From Oregon to Wounded Knee
In my home state of Oregon, a group of armed, radical militants have seized federal property.
The dangers of the so-called militia movement should not be underestimated. They’re heavily armed, utterly unconcerned with the rule of law, and looking for any excuse to pick a fight. Unhappy with the U.S. Constitution’s clause establishing federal supremacy over state law, they’ve chosen to take over a wildlife refuge on public land. Their cause is, ostensibly, defense of two Oregon ranchers sentenced to prison for arson – two Oregon ranchers who, by the way, don’t want them there.
Days into the standoff, government and law enforcement are keeping mum about what response will be forthcoming. To date, no real effort to end the confrontation has happened.

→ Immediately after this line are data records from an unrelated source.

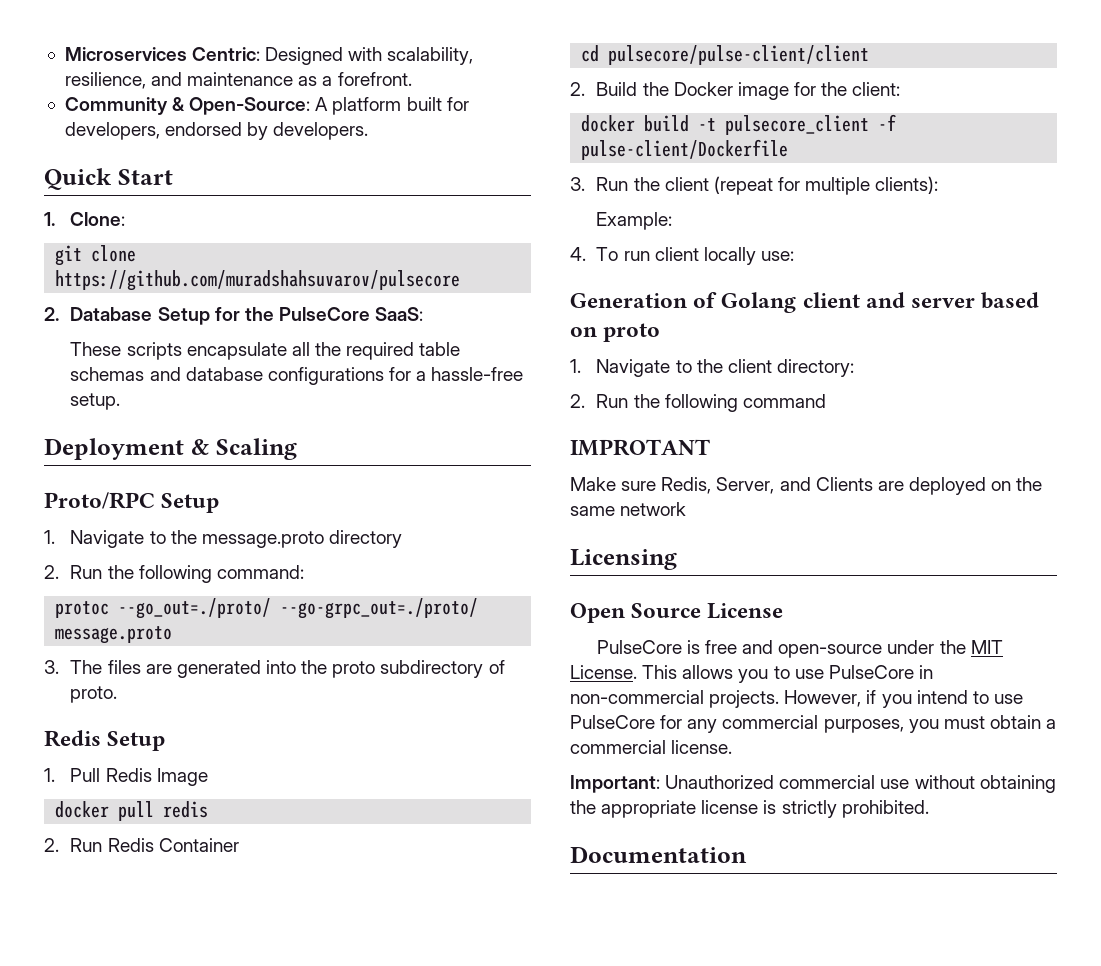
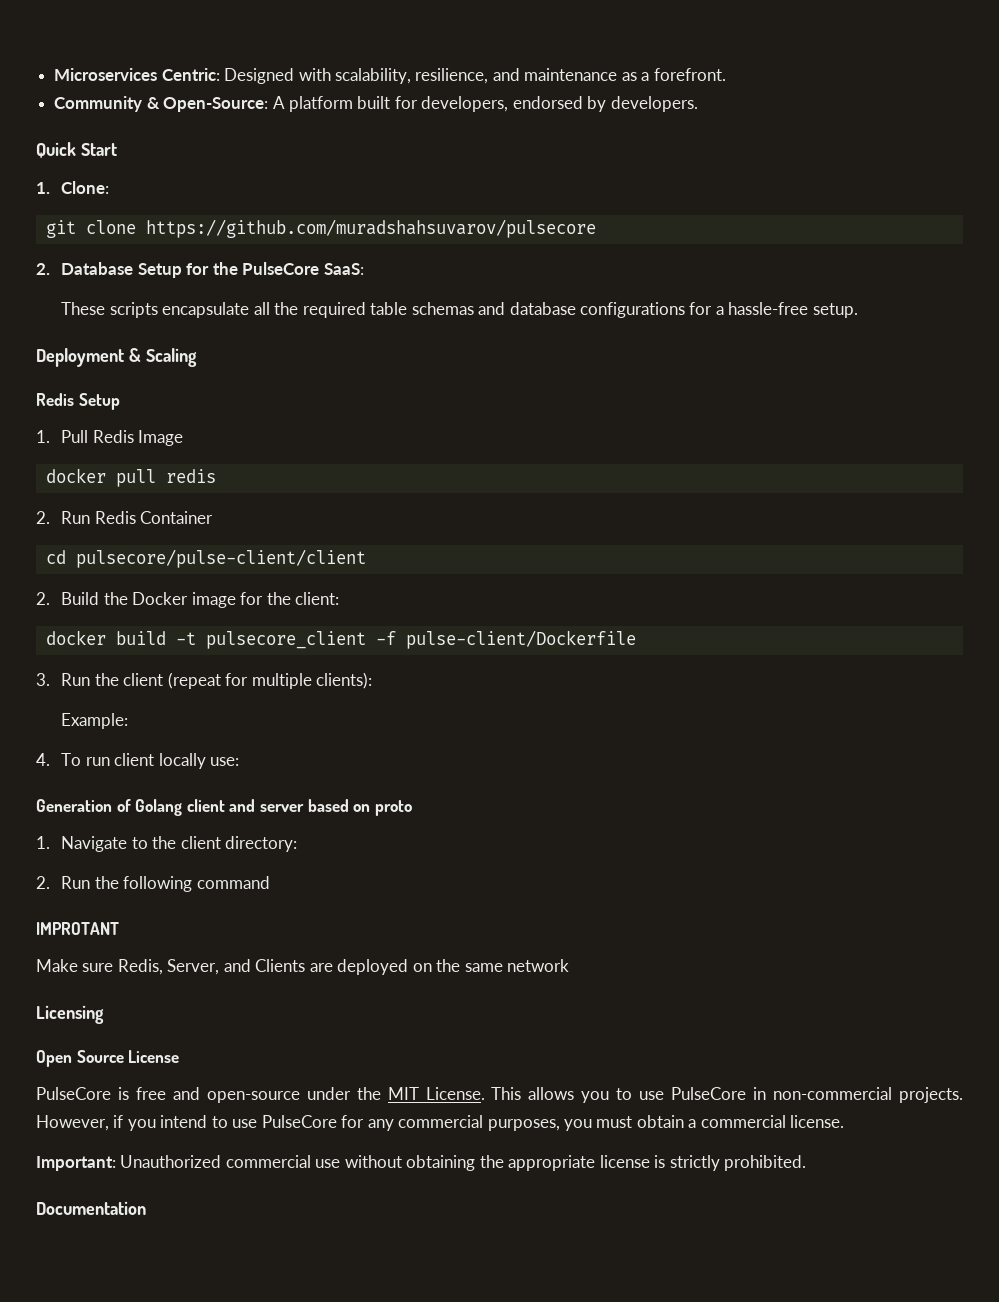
- Proto/RPC Setup
- 1. Navigate to the message.proto directory
- 2. Run the following command:
- protoc --go_out=./proto/ --go-grpc_out=./proto/ message.proto
- 3. The files are generated into the proto subdirectory of proto.

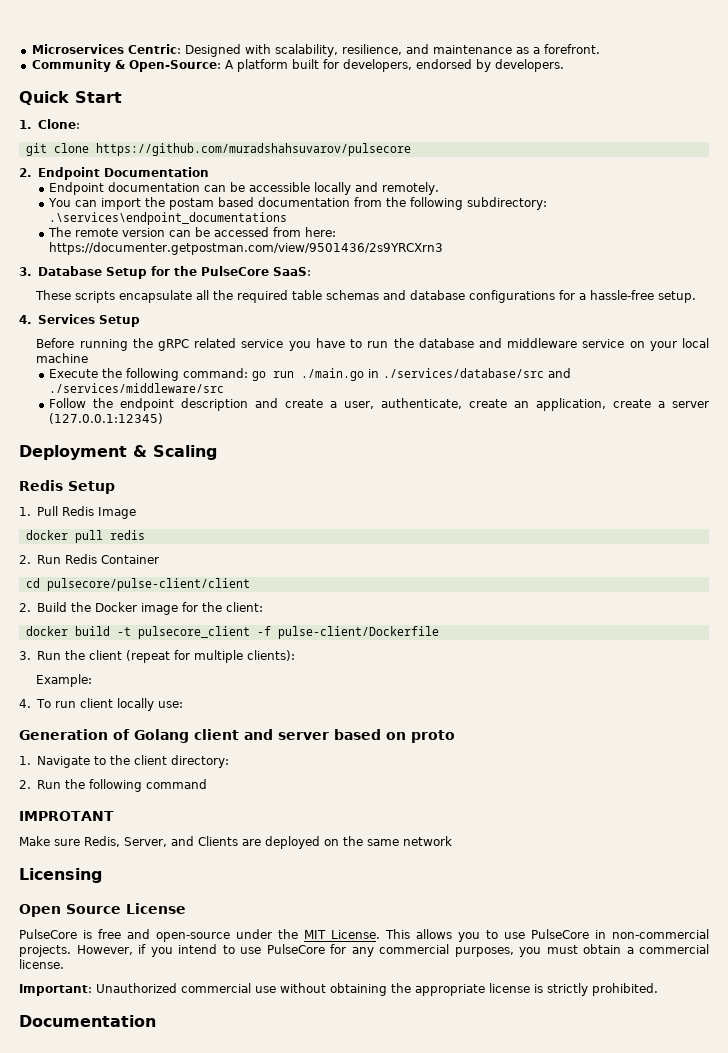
- 2. Database Setup for the PulseCore SaaS:
+ 2. Endpoint Documentation
+ Endpoint documentation can be accessible locally and remotely.
+ You can import the postam based documentation from the following subdirectory: .\services\endpoint_documentations
+ The remote version can be accessed from here: https://documenter.getpostman.com/view/9501436/2s9YRCXrn3
+ 3. Database Setup for the PulseCore SaaS:
+ 4. Services Setup
+ Before running the gRPC related service you have to run the database and middleware service on your local machine
+ Execute the following command: go run ./main.go in ./services/database/src and ./services/middleware/src
+ Follow the endpoint description and create a user, authenticate, create an application, create a server (127.0.0.1:12345)

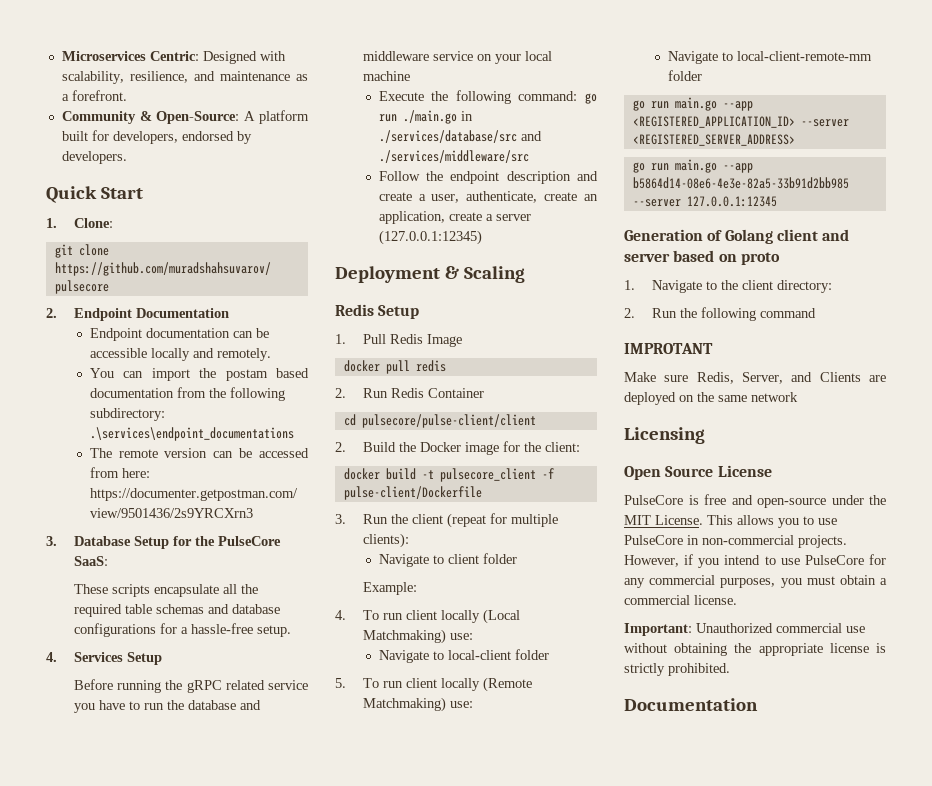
+ Navigate to client folder
- 4. To run client locally use:
+ 4. To run client locally (Local Matchmaking) use:
+ Navigate to local-client folder
+ 5. To run client locally (Remote Matchmaking) use:
+ Navigate to local-client-remote-mm folder
+ go run main.go --app <REGISTERED_APPLICATION_ID> --server <REGISTERED_SERVER_ADDRESS>
+ go run main.go --app b5864d14-08e6-4e3e-82a5-33b91d2bb985 --server 127.0.0.1:12345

Others have pointed out how different the response might be if this were a group of Muslims or Central American refugees. (As someone who grew up Mormon in Oregon, I also wonder where the calls are for mainstream Latter-Day Saints to distance themselves from these seditious radicals, many of whom use perversions of theology to justify their actions.)
There’s another recent historical parallel, though, involving another group with actual life-or-death concerns about federal encroachment on their property.
If there is any group in America with legitimate grievances about theft of private property, it’s our continent’s native people. In 1973, a group of American Indians also occupied territory as partly symbolic, partly substantive action. Thus began 71 tense days of occupation at Wounded Knee.
The tribal members were armed, like the Oregon militants. Unlike the Oregon militants, they had read and understood the Constitution of the United States, which declared that their treaties were the supreme law of the land. I imagine they had a good handle on the federal supremacy clause, too.
Unlike today, the government’s response was swift: Armed marshals, FBI agents and armored vehicles surrounded Wounded Knee. In fact, the Department of Justice sent out a force of 50 marshals two days before the occupation happened, just in case. The armed sides became entrenched the day after the occupation began on Feb. 27, 1973.
Historians Ian Record and Ann Pearse Hocker describe “barricades of paramilitary personnel armed with automatic weapons, snipers, helicopters, armored personnel carriers equipped with .50-caliber machine guns, and more than 130,000 rounds of ammunition.” Shooting was steady from both sides.
The Wounded Knee occupying force sent out a call for people to join them. From North Carolina came Frank Clearwater, a Cherokee with a pregnant wife. The day after Clearwater arrived, he was shot in the head with a federal bullet and died.
My two main points are simply these: first, the Oregon militants are not patriots. This is a group of irrational fanatics whose wilfully inaccurate readings of the Constitution and religious texts are excuses to commit violence. We must not ignore, or worse, whitewash their potential for violence.
Second, we cannot ignore the role that race plays in the response to the Oregon militants. Of course the FBI and U.S. Marshals learned something in the wake of Wounded Knee, Waco, and Ruby Ridge. But we must also acknowledge that we live in an era when it is legal and, in some quarters, acceptable to shoot an unarmed black child like Tamir Rice, or to choke and then deny aid to a black man for selling single cigarettes. Race has consequences (or, for privileged groups, benefits) that play out across the news every day.
We’ve known about this particular strain of anti-government activity for years, even decades. But unlike the Wounded Knee event, there’s no law enforcement response in place days before the trouble starts. Days after, there’s not even a response – let alone an armed-to-the-teeth response.
Consider how this looked when the occupiers looked different. Maybe there is a good reason for how the armed, anti-American, and above all white protesters have been treated. It seems more likely that there’s a bad one.